Die französischen SteuerzahlerInnen werden auf den Mehrkosten sitzen bleiben. Es ist zu hoffen, dass der Bau sich für eine Ewigkeit verzögert und der Reaktor nie in Betrieb geht. Die Mehrkosten wären hier das kleinere Übel.

Die französische Regierung steckt weiter den Kopf in den Sand. Der AREVA-Konzern, der weltweit Atomanlagen baut und betreibt sowie Uran fördert, ist pleite. Die Pleite hat mit den fehlenden Aufträgen nach Fukushima, mit den Pannen beim Bau von EPR-Reaktoren in Frankreich und Finnland sowie mit diversen Korruptionsskandalen zu tun. Der Stromkonzern EDF soll deshalb AREVA NP (nuclear products) übernehmen und 2,7 Milliarden Euro hineinpumpen. Bis 2017 benötigt AREVA jedoch 7 Milliarden Euro. Die SteuerzahlerInnen sollen die Atomindustrie retten und für das tägliche Restrisiko zahlen.
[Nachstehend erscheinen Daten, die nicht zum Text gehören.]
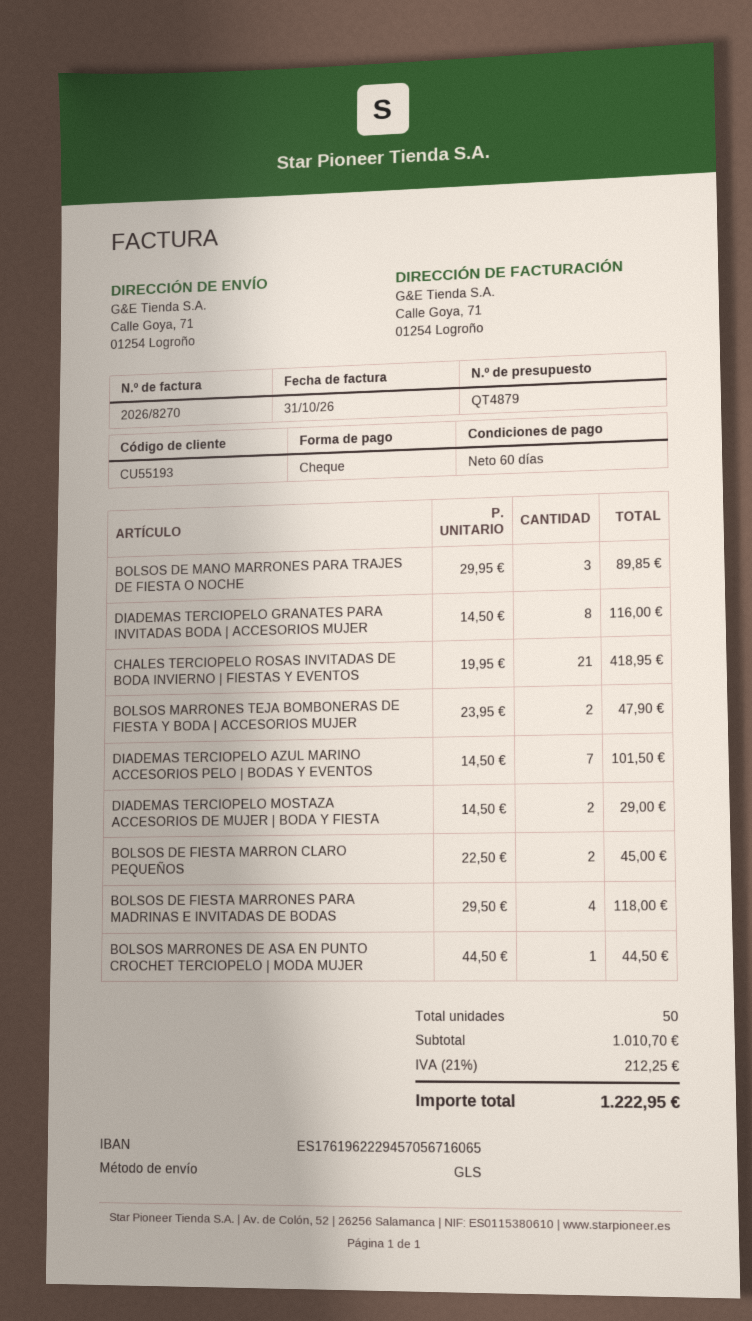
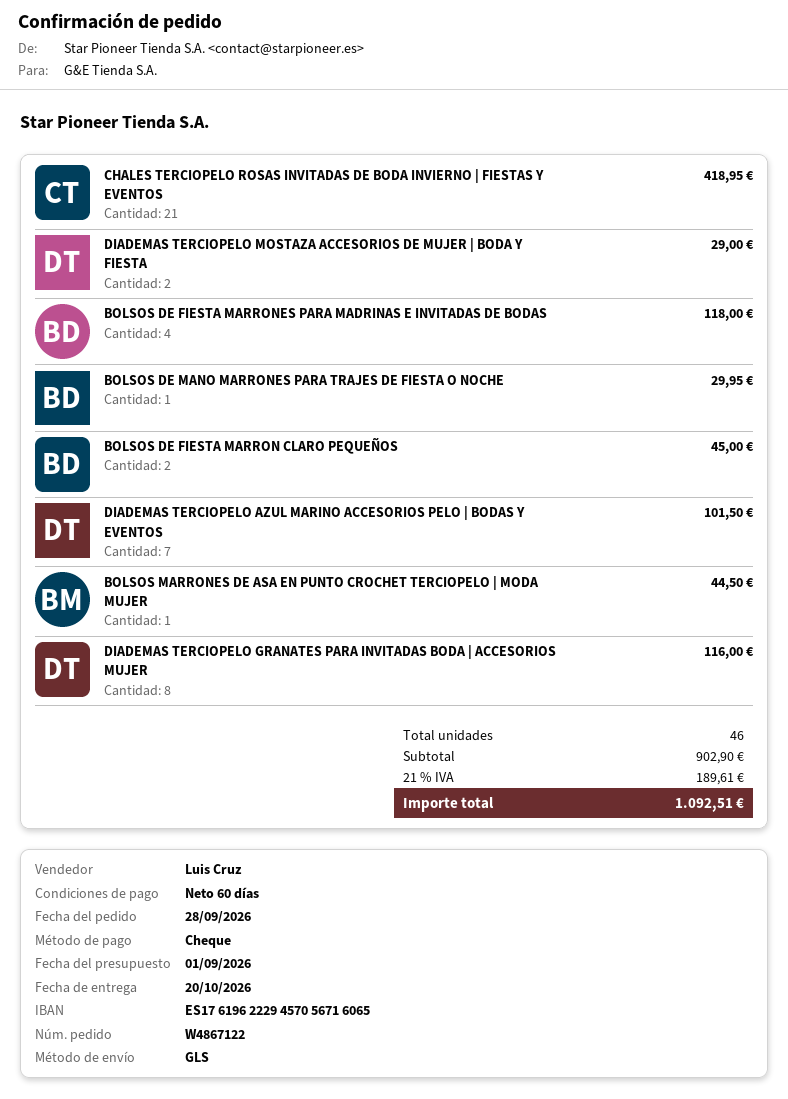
BOLSOS DE MANO MARRONES PARA TRAJES DE FIESTA O NOCHE: 3 for 89.85 -> 1 for 29.95
BOLSOS MARRONES TEJA BOMBONERAS DE FIESTA Y BODA | ACCESORIOS MUJER: 2 for 47.90 -> none
total quantity: 50 -> 46
subtotal: 1010.70 -> 902.90
tax: 21% = 212.25 -> 21% = 189.61
total: 1222.95 -> 1092.51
Willkommen im Atomstaat Frankreich!

Diese verantwortungslose, menschenverachtende Politik müsste – egal auf welcher Seite der Grenze – die Menschen in Scharen auf die Straße bringen.

Es ist aber leider oft so, dass die Mehrheit lieber die Beruhigungspillen der Regierungen (Versprechen eines Atomausstiegs, die Behauptung, dass keine Gefahr für die Öffentlichkeit bestanden habe) schluckt und erst aktiv wird, wenn es zu spät und der eigene Garten gefährdet ist.

Die Antiatombewegung hat viele Atomanlagen erfolgreich verhindert und Abschaltungen erzielt. Es ist jedoch noch viel zu tun! Atomausstieg bleibt Handarbeit!